10 Als zij nu de ster zagen, verheugden zij zich met zeer grote vreugde.
When they saw the star, they rejoiced with exceedingly great joy.
11 En in het huis gekomen zijnde, vonden zij het Kindeken met Maria, Zijn moeder, en nedervallende hebben zij Hetzelve aangebeden; en hun schatten opengedaan hebbende, brachten zij Hem geschenken: goud en wierook, en mirre.
As they came into the house and saw the child with his mother Mary, they fell down and worshiped him.
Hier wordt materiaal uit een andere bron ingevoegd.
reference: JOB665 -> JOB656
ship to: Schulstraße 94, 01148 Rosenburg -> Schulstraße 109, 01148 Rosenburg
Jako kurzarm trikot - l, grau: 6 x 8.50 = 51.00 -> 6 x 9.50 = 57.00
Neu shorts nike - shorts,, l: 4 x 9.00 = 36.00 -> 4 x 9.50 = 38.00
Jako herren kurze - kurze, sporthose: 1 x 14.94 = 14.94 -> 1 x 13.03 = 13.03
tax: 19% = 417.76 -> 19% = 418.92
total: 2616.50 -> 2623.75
Then they opened their treasures and offered him gifts: gold, frankincense, and myrrh.
12 En door Goddelijke openbaring vermaand zijnde in den droom, dat zij niet zouden wederkeren tot Herodes, vertrokken zij door een anderen weg weder naar hun land.
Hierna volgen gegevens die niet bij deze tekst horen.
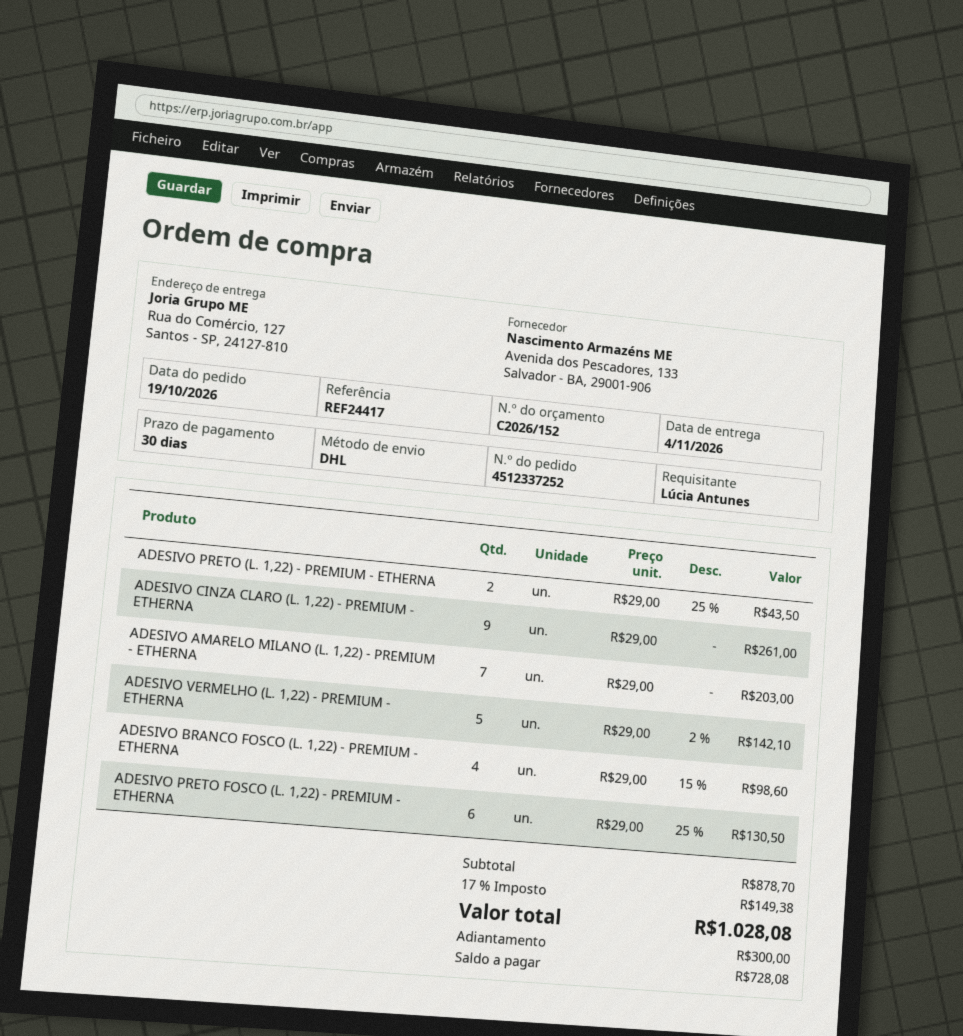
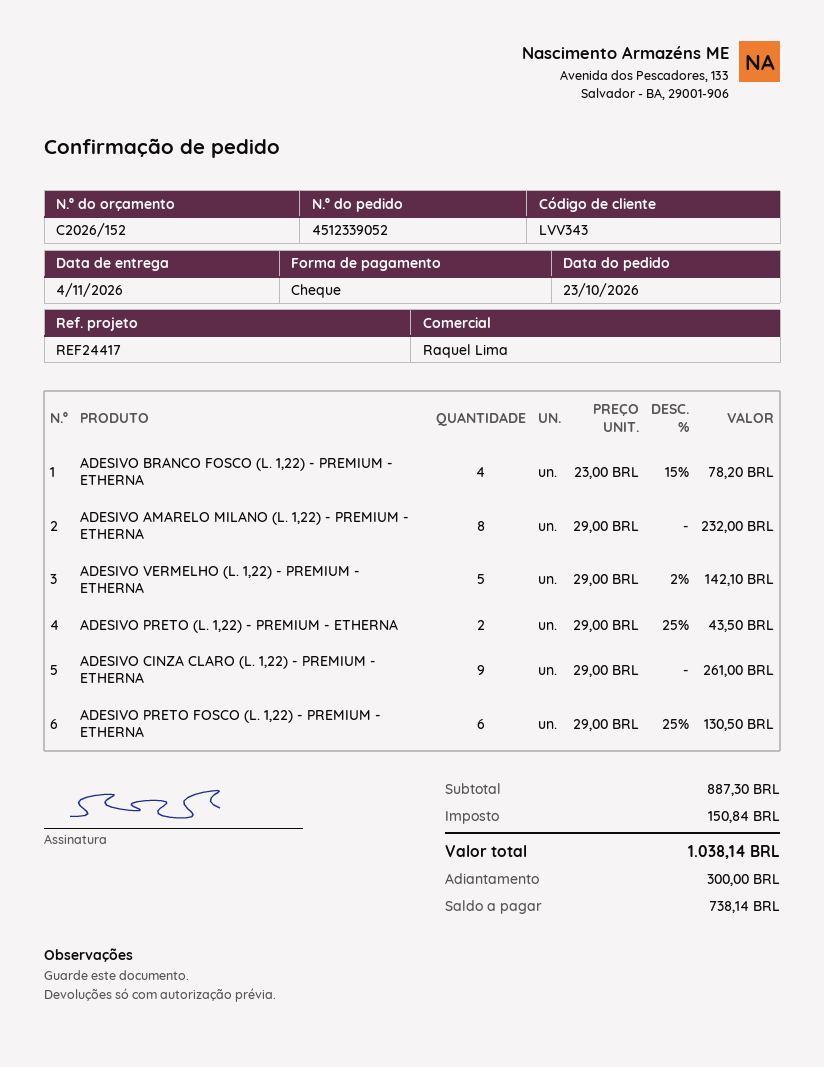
order number: 4512337252 -> 4512339052
order date: 2026-10-19 -> 2026-10-23
ADESIVO AMARELO MILANO (L. 1,22) - PREMIUM - ETHERNA: 7 x 29.00 = 203.00 -> 8 x 29.00 = 232.00
ADESIVO BRANCO FOSCO (L. 1,22) - PREMIUM - ETHERNA: 4 x 29.00 - 15% = 98.60 -> 4 x 23.00 - 15% = 78.20
subtotal: 878.70 -> 887.30
tax: 149.38 -> 150.84
total: 1028.08 -> 1038.14
balance: 728.08 -> 738.14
And being warned in a dream not to return to Herod, they departed for their own country by another way.
13 Toen zij nu vertrokken waren, ziet, de engel des Heeren verschijnt Jozef in den droom, zeggende: Sta op, en neem tot u het Kindeken en Zijn moeder, en vlied in Egypte, en wees aldaar, totdat ik het u zeggen zal; want Herodes zal het Kindeken zoeken, om Hetzelve te doden.
After they were gone, behold, an angel of the Lord appeared to Joseph in a dream, saying, “Rise, take the child and his mother and flee to Egypt, and stay there until I tell yoʋ, for Herod is about to seek the child, to destroy him.”
14 Hij dan opgestaan zijnde, nam het Kindeken en Zijn moeder tot zich in den nacht, en vertrok naar Egypte;
So Joseph rose, took the child and his mother by night, and departed for Egypt,
15 En was aldaar tot den dood van Herodes; opdat vervuld zou worden hetgeen van den Heere gesproken is door den profeet, zeggende: Uit Egypte heb Ik Mijn Zoon geroepen.
where he stayed until the death of Herod. This was to fulfill what the Lord had said through the prophet: “Out of Egypt I called my son.”
16 Als Herodes zag, dat hij van de wijzen bedrogen was, toen werd hij zeer toornig, en enigen afgezonden hebbende, heeft omgebracht al de kinderen, die binnen Bethlehem, en in al deszelfs landpalen waren, van twee jaren oud en daaronder, naar den tijd, dien hij van de wijzen naarstiglijk onderzocht had.
When Herod saw that he had been fooled by the wise men, he was greatly enraged and sent men to kill all the boys in Bethlehem and in its vicinity who were two years old and under, according to the time that he had ascertained from the wise men.
17 Toen is vervuld geworden, hetgeen gesproken is door den profeet Jeremia, zeggende:
Then what had been spoken by the prophet Jeremiah was fulfilled:
18 Een stem is in Rama gehoord, geklag, geween en veel gekerm; Rachel beweende haar kinderen, en wilde niet vertroost wezen, omdat zij niet zijn!
“A voice was heard in Ramah, wailing, weeping, and great lamentation, Rachel weeping for her children, and she refused to be comforted, because they are no more.”
19 Toen Herodes nu gestorven was, ziet, de engel des Heeren verschijnt Jozef in den droom, in Egypte.
After Herod died, behold, an angel of the Lord appeared in a dream to Joseph in Egypt,
20 Zeggende: Sta op, neem het Kindeken en Zijn moeder tot u, en trek in het land Israels; want zij zijn gestorven, die de ziel van het Kindeken zochten.
saying, “Rise, take the child and his mother, and go to the land of Israel, for those who were seeking the child's life are dead.”
21 Hij dan, opgestaan zijnde, heeft tot zich genomen het Kindeken en Zijn moeder, en is gekomen in het land Israels.
So Joseph rose, took the child and his mother, and went to the land of Israel.
22 Maar als hij hoorde, dat Archelaus in Judea koning was, in de plaats van zijn vader Herodes, vreesde hij daarheen te gaan; maar door Goddelijke openbaring vermaand in den droom, is hij vertrokken in de delen van Galilea.
But when he heard that Archelaus was reigning over Judea in place of his father Herod, he was afraid to go there. And being warned in a dream, he withdrew to the district of Galilee
23 En daar gekomen zijnde, nam hij zijn woonplaats in de stad, genaamd Nazareth; opdat vervuld zou worden, wat door de profeten gezegd is, dat Hij Nazarener zal geheten worden.
and came and dwelt in a town called Nazareth, so that what had been spoken by the prophets might be fulfilled: “He will be called a Nazarene.”